De regering van de deelstaat Berlijn heeft de politie aangeklaagd vanwege falen rond de Tunesiër Anis Amri, de terrorist die in december uit naam van terreurbeweging Islamitische Staat (IS) met een vrachtwagen over de kerstmarkt in de Duitse hoofdstad raasde. Uit nieuwe documenten blijkt dat Amri al in november in verband werd gebracht met verdovende middelen als lid van een bende.
Dat betekent dat hij al in november gearresteerd had kunnen worden, en in december vast zou hebben gezeten. Daarmee zou het leven van twaalf mensen gespaard zijn gebleven.
Gemanipuleerde documenten
Dat Amri al bekend was bij de veiligheidsdiensten is niets nieuws.
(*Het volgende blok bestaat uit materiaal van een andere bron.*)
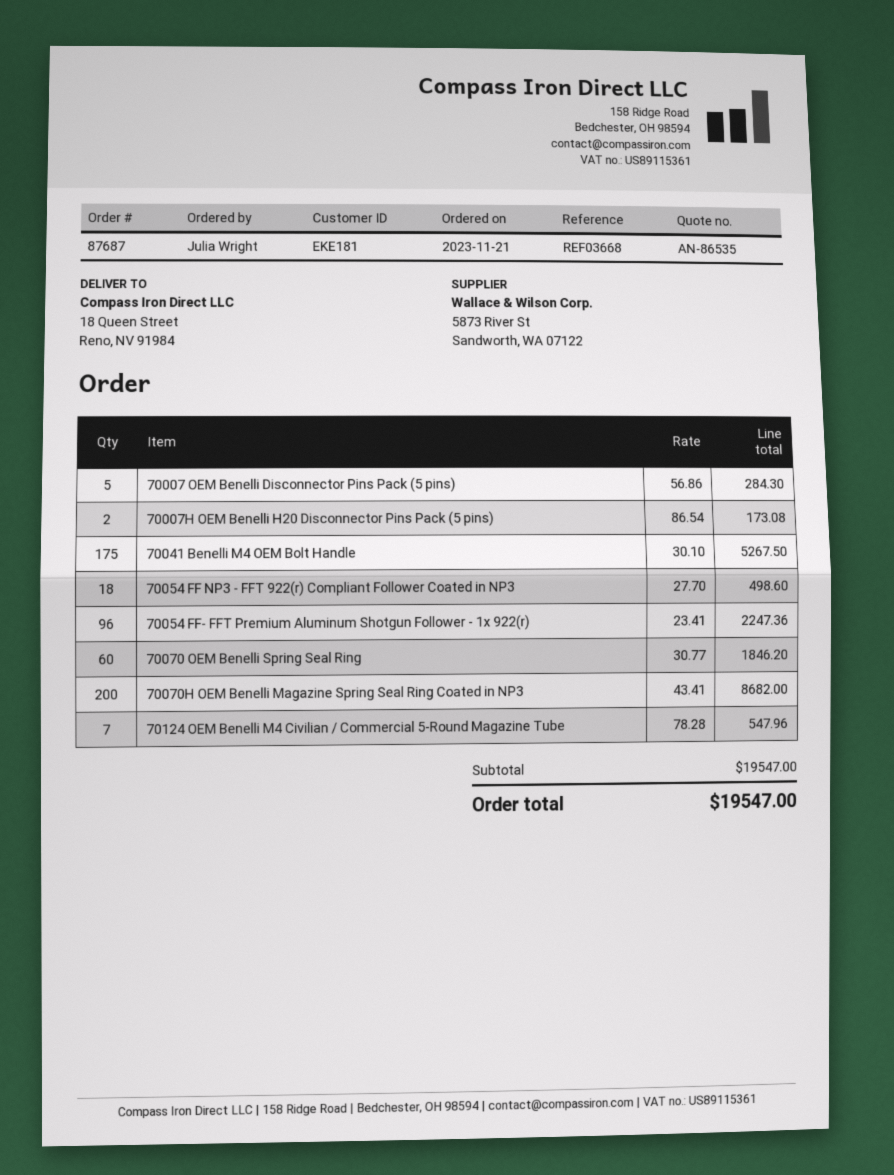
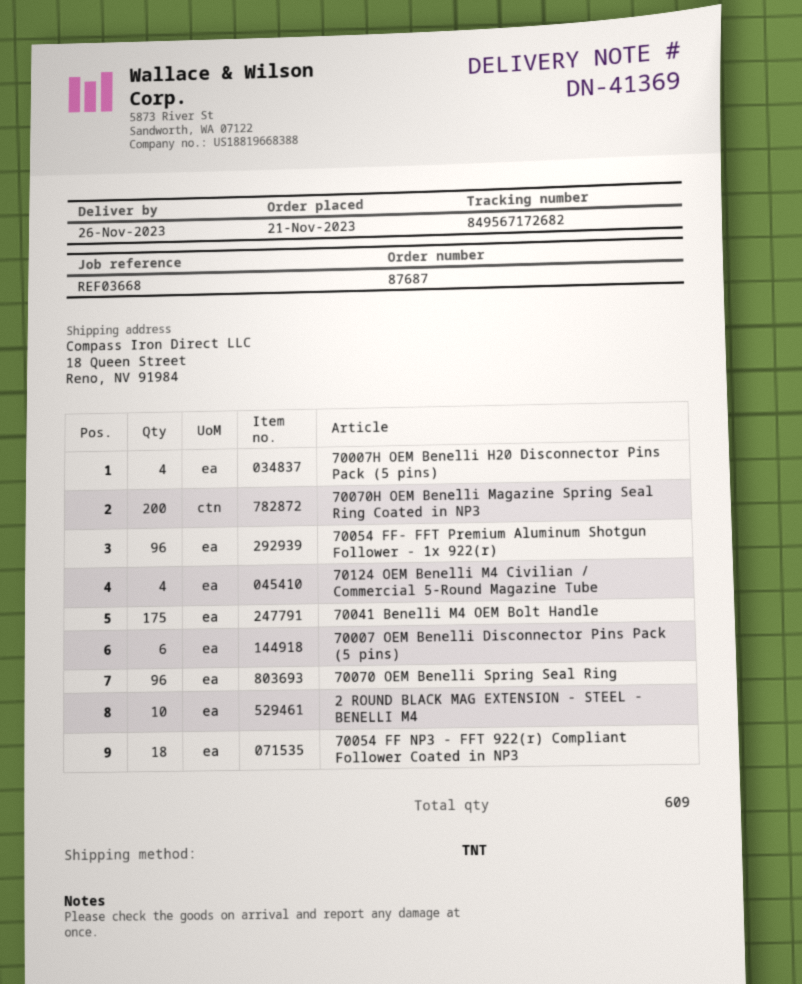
70007 OEM Benelli Disconnector Pins Pack (5 pins): 5 -> 6
70007H OEM Benelli H20 Disconnector Pins Pack (5 pins): 2 -> 4
70070 OEM Benelli Spring Seal Ring: 60 -> 96
70124 OEM Benelli M4 Civilian / Commercial 5-Round Magazine Tube: 7 -> 4
2 ROUND BLACK MAG EXTENSION - STEEL - BENELLI M4: none -> 10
Maar tot nu toe gingen de onderzoekers ervan uit dat Amri een onbeduidende handelaar was, die niet voor arrestatie ‘in aanmerking’ kwam. Bovendien zwoer hij voor zijn fatale daad trouw aan IS.
De politie wordt nu verweten dat documenten met veel ernstigere feiten zijn achtergehouden en mogelijk gemanipuleerd, melden Duitse media. Onmiddellijk na de aanslag zou een van de ambtenaren, die wist van de drugs- en bendeactiviteiten van Amri, al hebben gezegd: ‘Hopelijk is dat niet dezelfde Amri’.
Verschillende identiteiten
Amri reed op 19 december met een gestolen vrachtwagen in op het publiek op de drukke kerstmarkt. Daardoor kwamen twaalf mensen om, en raakten 67 mensen gewond. Amri werd op de vlucht in Milaan door de politie doodgeschoten.
De zaak wordt gekenmerkt door een opeenstapeling van fouten en slechte omstandigheden. Kort na de aanslag werd al duidelijk dat de Duitse veiligheidsdiensten Amri al op het oog hadden. Hij maakte gebruik van veertien verschillende identiteiten, en wist naderhand ongestoord via verschillende Europese landen – van Duitsland naar Italië – te reizen. In de tussentijd werd hij zelfs een aantal keer gecontroleerd.
Amri was bovendien een afgewezen asielzoeker. Er was in zijn geval een extra obstakel: hij kon niet worden uitgezet omdat Tunesië weigerde zijn identiteitspapieren te vervangen, terwijl hij door vingerafdrukken kon worden geïdentificeerd.